**Dataset**:

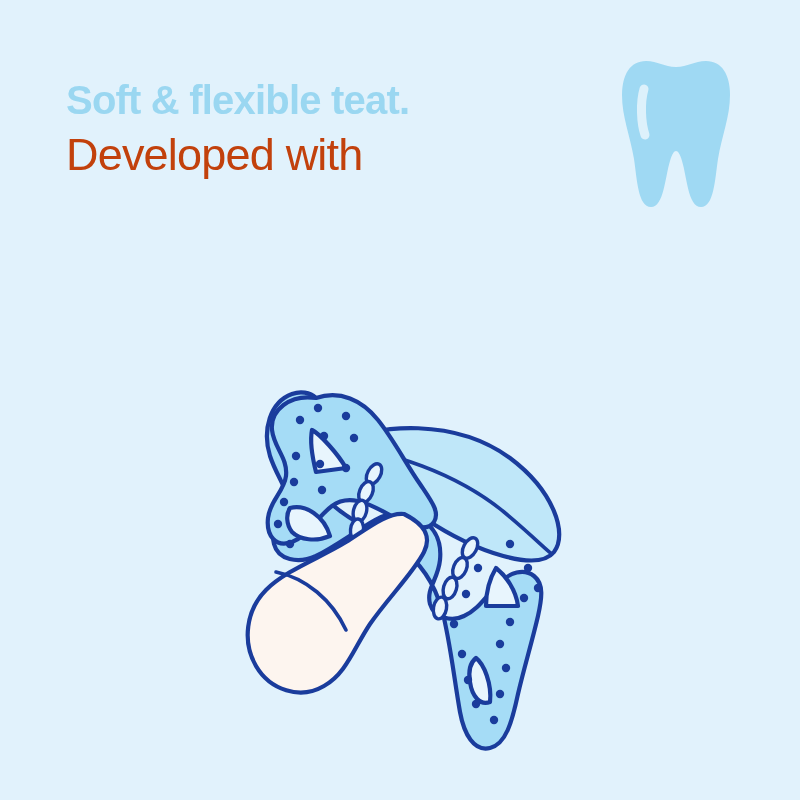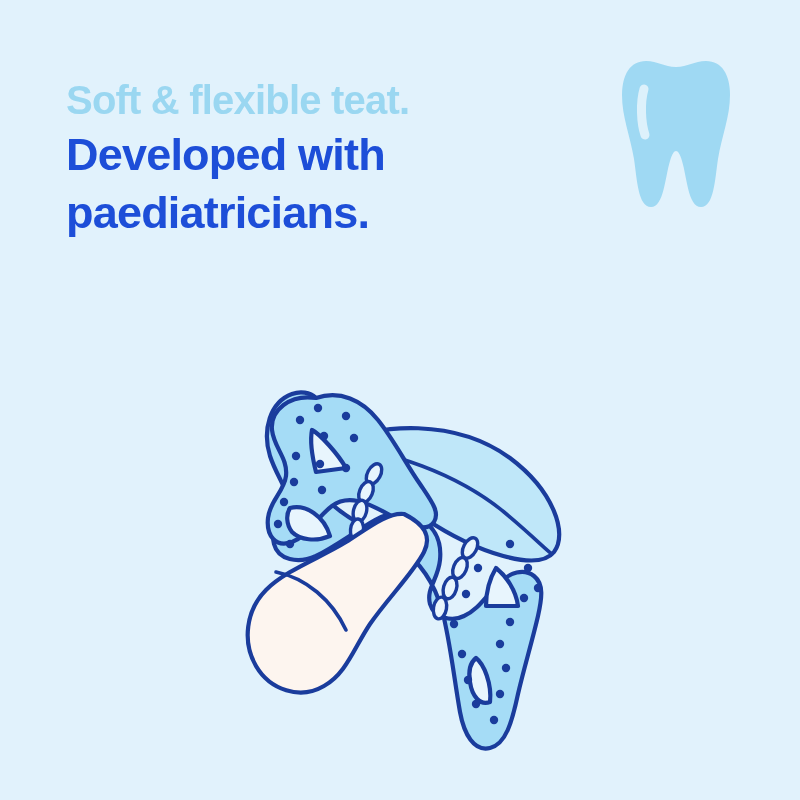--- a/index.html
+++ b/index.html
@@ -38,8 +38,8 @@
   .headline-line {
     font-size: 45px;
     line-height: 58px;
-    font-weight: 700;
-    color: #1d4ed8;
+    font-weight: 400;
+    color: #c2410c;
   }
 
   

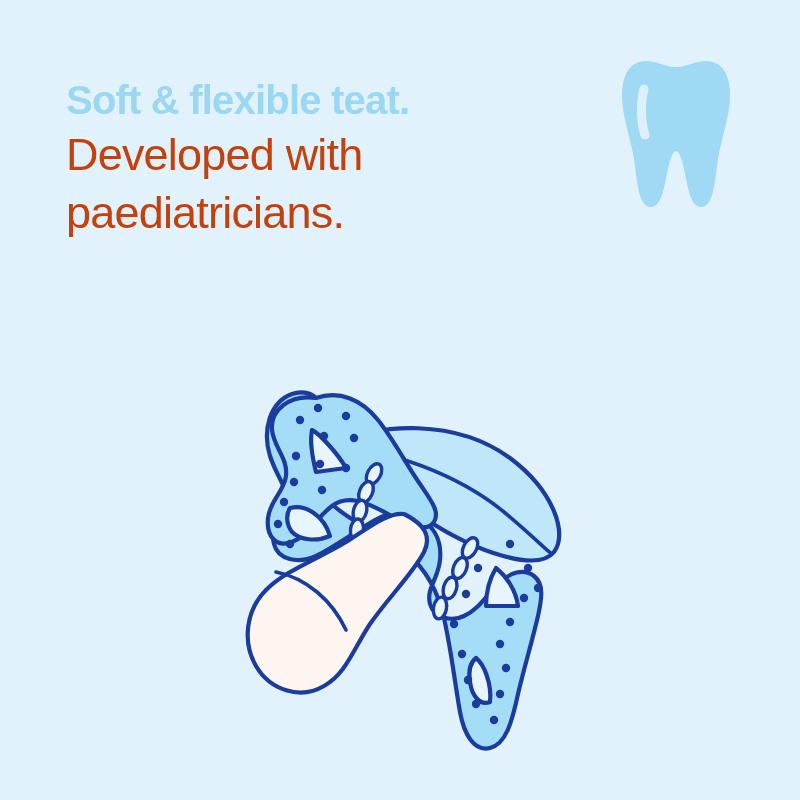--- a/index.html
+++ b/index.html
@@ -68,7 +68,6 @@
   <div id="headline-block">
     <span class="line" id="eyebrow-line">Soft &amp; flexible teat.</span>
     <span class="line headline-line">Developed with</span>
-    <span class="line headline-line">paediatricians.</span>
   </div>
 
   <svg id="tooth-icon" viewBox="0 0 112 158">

**Instructions to follow**: Set down the entries again without change. Leave the pictures out.

**Solution to the problem**:
--- a/index.html
+++ b/index.html
@@ -38,8 +38,8 @@
   .headline-line {
     font-size: 45px;
     line-height: 58px;
-    font-weight: 700;
-    color: #1d4ed8;
+    font-weight: 400;
+    color: #c2410c;
   }
 
   

--- a/index.html
+++ b/index.html
@@ -68,7 +68,6 @@
   <div id="headline-block">
     <span class="line" id="eyebrow-line">Soft &amp; flexible teat.</span>
     <span class="line headline-line">Developed with</span>
-    <span class="line headline-line">paediatricians.</span>
   </div>
 
   <svg id="tooth-icon" viewBox="0 0 112 158">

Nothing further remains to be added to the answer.